「蠢く人々」探偵マリコの生涯で一番悲惨な日 U-3153さんの映画レビュー(感想・評価)
蠢く人々
新宿・歌舞伎町が舞台。
今は取り壊された九龍街の面影を投影でもしたいのだろうか?海外からどう見えるのかは知らないけど、そこまでカオスな印象は受けない。
オムニバスな感じで話は進むのだけど、荒唐無稽な事柄が続く。ただ一貫して言えるのは、それぞれに生き様があるという事だろうか?
歌舞伎町自体に接点はないし、そこに棲息してる人々とも接点はない。せいぜい映画館に行くのにすれ違うのが関の山な人々。
つまり、普段の俺には見えていない。いわゆる通行人Aみたいな事だろうか?
そんな人達にもドラマがあり、心動かされるものがある。つまりは、俺にもそんなものがあるって事だ。
…なるほどなぁと思う。
ロマンのようなモノを感じる事はないけれど、垣根を設ける事もないってな事は薄っすら感じた。
大筋として宇宙人の帰還みたいな事があるんだけれど、ソレはソレで些細な事のような感じでもある。
そんな事よりも、身近な出来事の方がはるかに大事だし重要だ。主人公が探偵って職業なのはそういう意味合いもあるのかな?手の届く範囲の問題に直面していくって事だ。
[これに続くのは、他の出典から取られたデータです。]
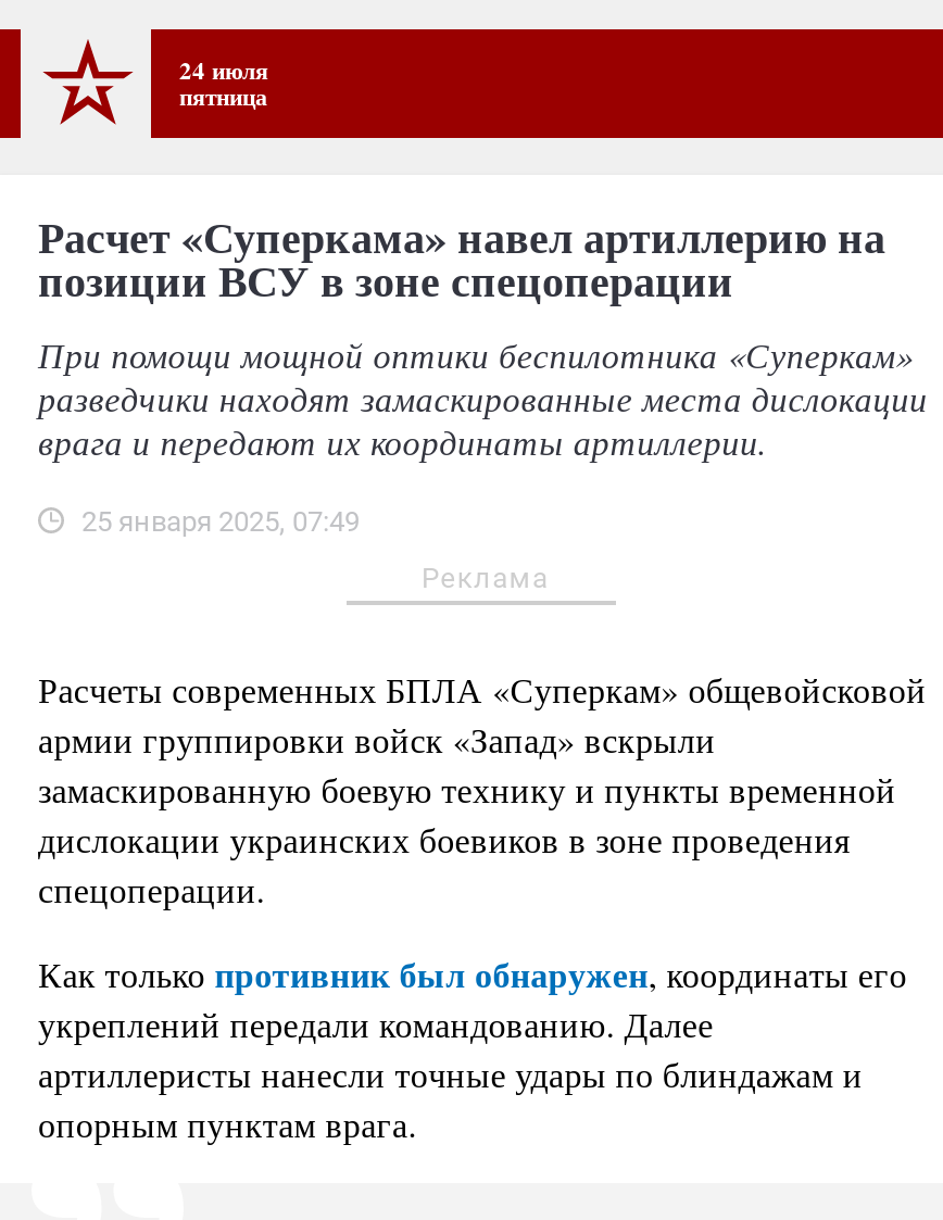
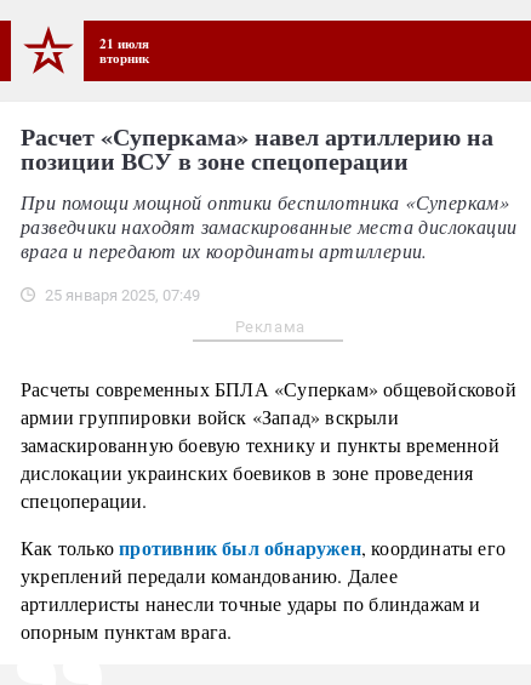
[179,51,268,114] 24 июля | пятница -> [99,33,149,68] 21 июля | вторник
ガイガーカウンターの存在もそうだけど、放射能って言われれば被曝を意識し近づきたくはない。
けど、劇中の人々はおかまいなしだ。そんな事も含めて「今だけを生きる」ってのがテーマなのかもしれない。
まぁ、全篇通してボンヤリした印象なのだけれど、役者陣は奮闘してた。
このボンヤリってのも、魅せるって観点ではなく眺めるって観点を意識したものなのかもしれない。
で…主人公が凄腕の探偵って話なのだけど…そこはイマイチというかイマサンくらいの勢いで伝わらない。
▪️追記
「生涯で1番悲惨な日」って事なんだけど…概念なのかと思う。今日がその日だと思えば、もうそれ以上悲惨な事は起こらないはずなので不確定な明日を生きていこうと思える、みたいな。
意図は読み取れないが随分と思わせぶりな副題だなぁとは思う。